(Stored entries)
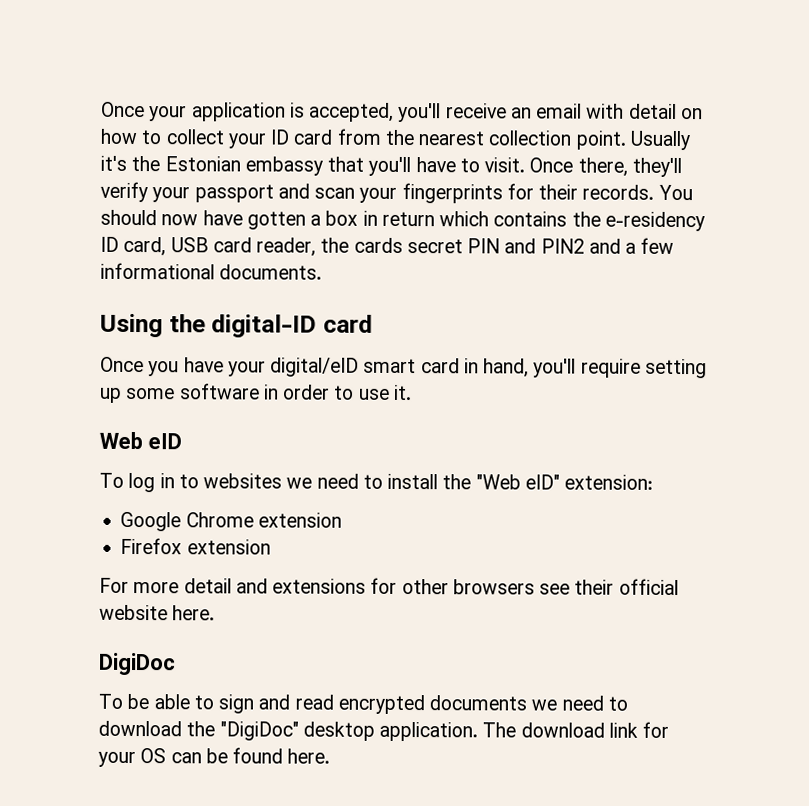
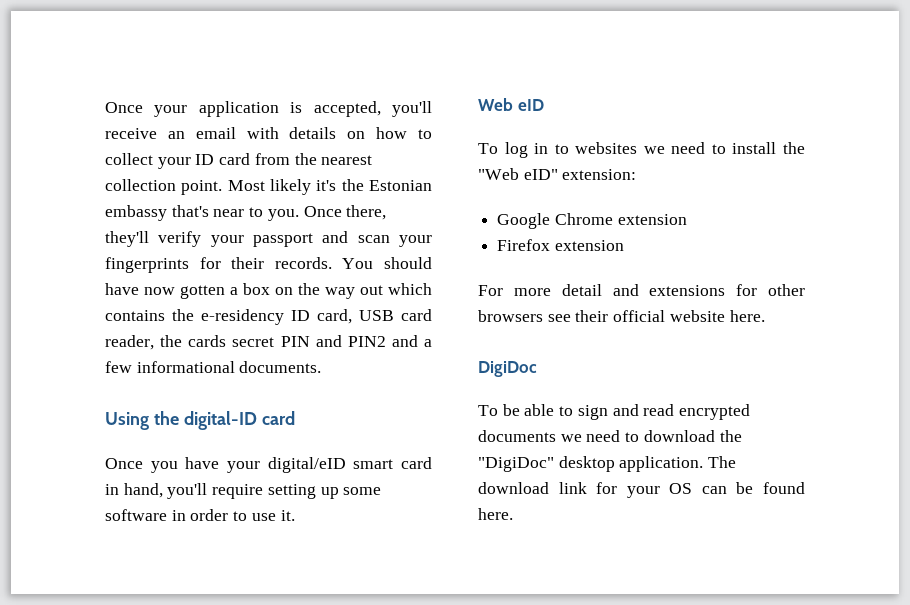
- Once your application is accepted, you'll receive an email with detail on how to collect your ID card from the nearest collection point.
+ Once your application is accepted, you'll receive an email with details on how to collect your ID card from the nearest collection point.
- Usually it's the Estonian embassy that you'll have to visit.
+ Most likely it's the Estonian embassy that's near to you.
- You should now have gotten a box in return which contains the e-residency ID card, USB card reader, the cards secret PIN and PIN2 and a few informational documents.
+ You should have now gotten a box on the way out which contains the e-residency ID card, USB card reader, the cards secret PIN and PIN2 and a few informational documents.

### Directions
Set down, exactly as they stand above, the lines starting with the line with "near to you." and going on through the line with "- You should", and no others.

### Worked solution
+ Most likely it's the Estonian embassy that's near to you.
- You should now have gotten a box in return which contains the e-residency ID card, USB card reader, the cards secret PIN and PIN2 and a few informational documents.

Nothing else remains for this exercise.